Messmer’s friends and family urged her not to marry Vasily Losev. He was not a man of God, they warned. Losev was an alcoholic and became abusive, even after the family moved to the United States in 1997.
“He constantly told me, ‘If you’re going to leave me, I’m going to find you and I’m going to kill you,’” she remembered.
But Messmer hoped her husband would clean up his act. There were periods when Losev quit drinking and started going to church, but he always fell back into his pattern of abuse.
“I always thought he was going to be different, he was going to change. Children need Daddy,” Messmer said. “This circle of domestic violence and abuse … if you keep doing the same thing expecting a different result, it’s never going to happen.”
The grieving mother blamed herself for her children’s deaths.
“I asked God to take me home to my kids because there was no point in life without them,” Messmer said.
Then, she said, she “heard a voice in [her] heart.”
“I love you so much,” the voice said. “Your kids are so very happy and no one is ever going to hurt them again.”
While she grieved deeply for her children, Messmer’s world began to mend. Her sister said a man from her church had recently lost his wife, and he wanted to write to Messmer after hearing about her losses.
Galina and Peter Messmer conducted a whirlwind pen pal romance and were married March 25, 2000 — exactly one year after Peter sent his first letter.
The stars aligned for the Messmer family in an uncanny way. Elsie Hernandez Messmer passed away unexpectedly Jan. 17, 1999, only five days before Galina’s children were killed. Elsie and Peter had four children: a daughter, Eva, and three boys — Jesse, Joshua and Steven — who were about the same age as Galina’s boys, Alexander, Peter and Alexi.

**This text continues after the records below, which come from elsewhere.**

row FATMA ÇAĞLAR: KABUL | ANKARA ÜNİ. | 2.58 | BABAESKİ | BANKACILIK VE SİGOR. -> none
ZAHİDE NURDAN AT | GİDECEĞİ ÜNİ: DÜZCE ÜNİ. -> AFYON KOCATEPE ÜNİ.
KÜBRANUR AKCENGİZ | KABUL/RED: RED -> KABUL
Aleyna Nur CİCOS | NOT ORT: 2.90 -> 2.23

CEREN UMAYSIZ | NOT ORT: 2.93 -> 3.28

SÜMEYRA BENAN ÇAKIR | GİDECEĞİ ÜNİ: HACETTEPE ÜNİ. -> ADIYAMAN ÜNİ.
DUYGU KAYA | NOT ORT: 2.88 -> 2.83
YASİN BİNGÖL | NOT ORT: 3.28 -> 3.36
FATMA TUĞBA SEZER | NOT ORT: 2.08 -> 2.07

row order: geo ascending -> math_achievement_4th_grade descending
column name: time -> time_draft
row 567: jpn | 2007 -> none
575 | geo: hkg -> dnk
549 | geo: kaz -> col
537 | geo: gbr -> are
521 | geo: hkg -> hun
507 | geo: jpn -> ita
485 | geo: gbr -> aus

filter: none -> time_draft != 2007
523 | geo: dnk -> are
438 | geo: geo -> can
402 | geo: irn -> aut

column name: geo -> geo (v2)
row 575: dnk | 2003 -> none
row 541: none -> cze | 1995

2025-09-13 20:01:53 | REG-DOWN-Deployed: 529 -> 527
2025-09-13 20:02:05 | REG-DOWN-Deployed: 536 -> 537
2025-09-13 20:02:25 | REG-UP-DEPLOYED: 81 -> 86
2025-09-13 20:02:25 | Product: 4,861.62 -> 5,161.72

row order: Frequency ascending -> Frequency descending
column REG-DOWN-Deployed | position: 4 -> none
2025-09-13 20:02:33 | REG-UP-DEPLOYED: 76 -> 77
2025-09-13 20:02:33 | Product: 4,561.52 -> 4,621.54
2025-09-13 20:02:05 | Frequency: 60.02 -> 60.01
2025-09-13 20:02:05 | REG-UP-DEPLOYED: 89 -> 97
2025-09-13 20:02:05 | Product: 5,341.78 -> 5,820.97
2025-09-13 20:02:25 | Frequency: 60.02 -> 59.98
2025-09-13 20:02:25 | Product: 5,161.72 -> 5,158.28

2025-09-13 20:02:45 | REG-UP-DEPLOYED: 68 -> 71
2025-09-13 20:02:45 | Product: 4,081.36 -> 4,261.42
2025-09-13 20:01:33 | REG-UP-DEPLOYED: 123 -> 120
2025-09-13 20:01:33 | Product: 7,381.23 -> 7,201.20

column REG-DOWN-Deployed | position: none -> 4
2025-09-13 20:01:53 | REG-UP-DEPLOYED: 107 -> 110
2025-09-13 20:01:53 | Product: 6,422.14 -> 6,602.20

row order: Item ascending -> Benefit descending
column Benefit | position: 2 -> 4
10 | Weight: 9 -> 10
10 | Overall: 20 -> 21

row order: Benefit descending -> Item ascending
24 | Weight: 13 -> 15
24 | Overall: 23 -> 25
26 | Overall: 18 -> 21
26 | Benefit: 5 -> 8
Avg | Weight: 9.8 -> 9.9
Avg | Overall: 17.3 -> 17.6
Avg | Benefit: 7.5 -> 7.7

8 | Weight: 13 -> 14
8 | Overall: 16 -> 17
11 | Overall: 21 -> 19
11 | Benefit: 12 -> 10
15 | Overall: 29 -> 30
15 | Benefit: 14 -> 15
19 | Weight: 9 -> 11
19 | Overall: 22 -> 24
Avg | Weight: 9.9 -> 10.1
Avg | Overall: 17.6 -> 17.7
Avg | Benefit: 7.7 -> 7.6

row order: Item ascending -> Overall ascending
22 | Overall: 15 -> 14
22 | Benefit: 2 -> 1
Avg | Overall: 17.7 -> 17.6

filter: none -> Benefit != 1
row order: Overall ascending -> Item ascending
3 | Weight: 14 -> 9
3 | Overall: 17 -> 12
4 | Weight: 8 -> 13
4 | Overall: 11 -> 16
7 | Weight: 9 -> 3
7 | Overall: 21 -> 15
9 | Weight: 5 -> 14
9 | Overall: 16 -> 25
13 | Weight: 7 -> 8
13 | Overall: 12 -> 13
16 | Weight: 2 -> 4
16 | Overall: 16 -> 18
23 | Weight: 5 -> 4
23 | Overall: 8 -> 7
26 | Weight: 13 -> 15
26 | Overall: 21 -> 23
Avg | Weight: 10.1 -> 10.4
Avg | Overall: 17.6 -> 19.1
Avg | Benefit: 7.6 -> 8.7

“It’s like a puzzle,” she said. “God took missing pieces and put them together to make something special and wonderful.”
Messmer and her husband created a ministry called Galina’s Hope to help women trying to escape domestic violence. She wrote a book about her experiences called “Galina’s Hope: Beyond the Fire.”
Messmer said she misses her boys fiercely, but she believes her purpose now is to share her story of perseverance with others.
“With God’s grace you can go through anything,” she said.
Messmer will share her story at 9 a.m. Sunday, May 13, at The Gathering Place at North Syracuse Baptist Church, 420 S. Main St., North Syracuse.